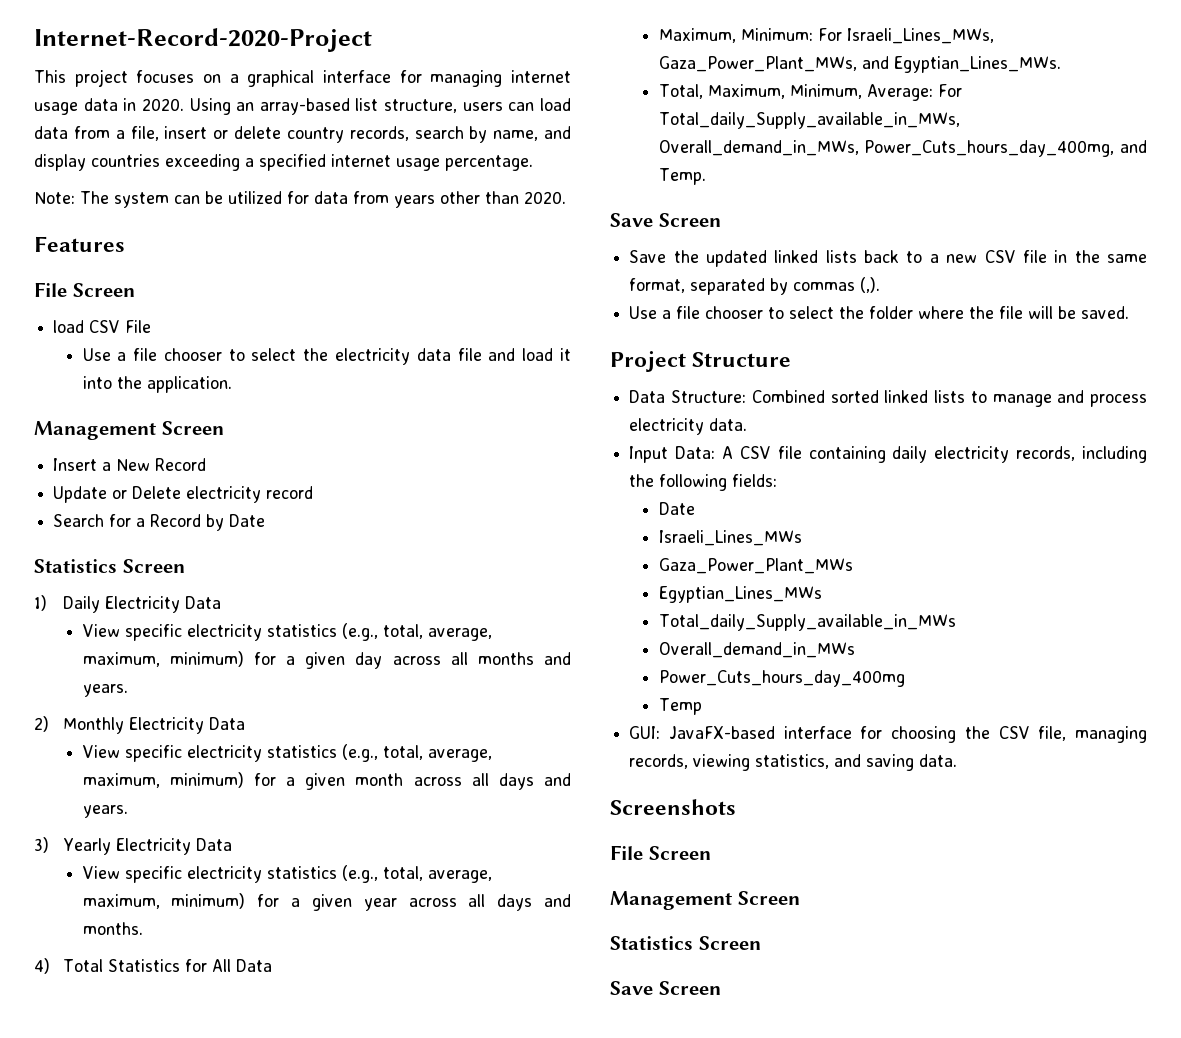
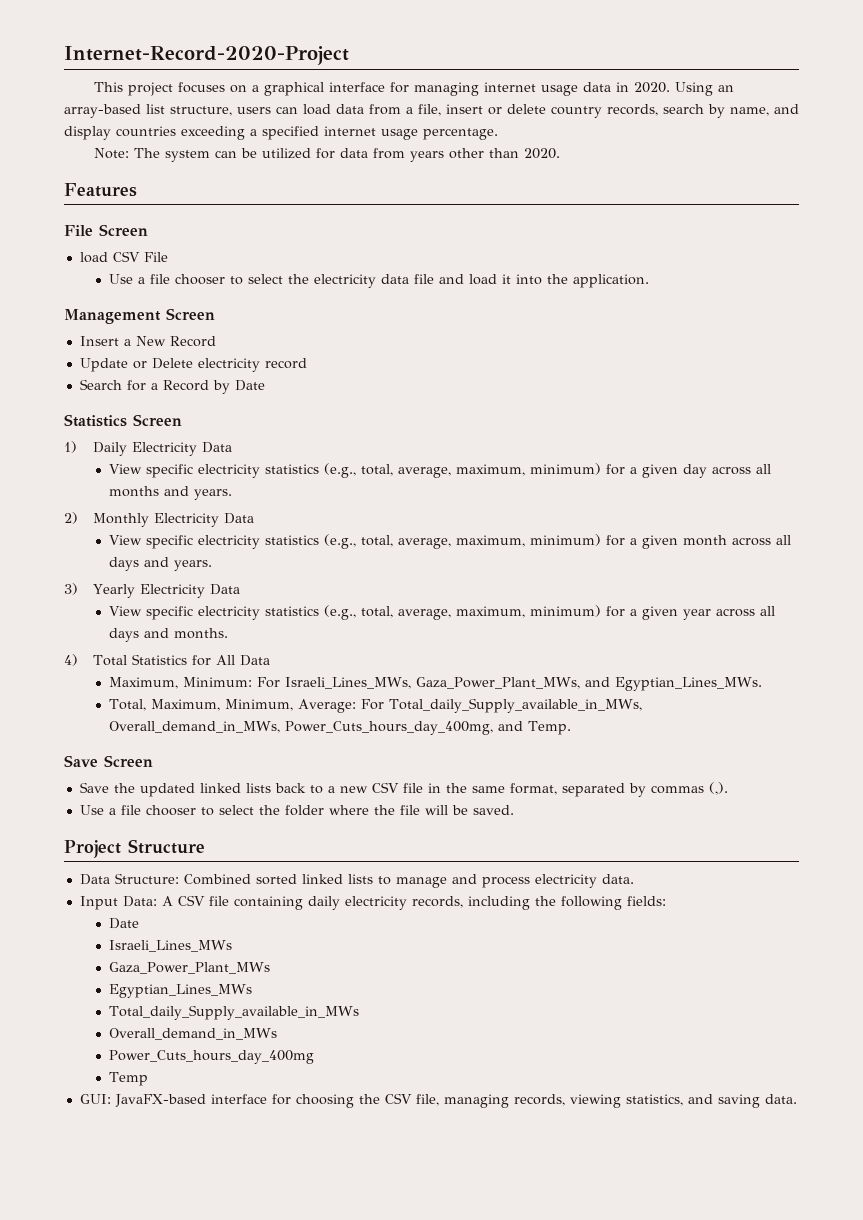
- Screenshots
- File Screen
- Management Screen
- Statistics Screen
- Save Screen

===

| What you are asked to do |
Please copy out the entries above exactly as they appear, but skip their images.

| Answer to this exercise |
- Screenshots
- File Screen
- Management Screen
- Statistics Screen
- Save Screen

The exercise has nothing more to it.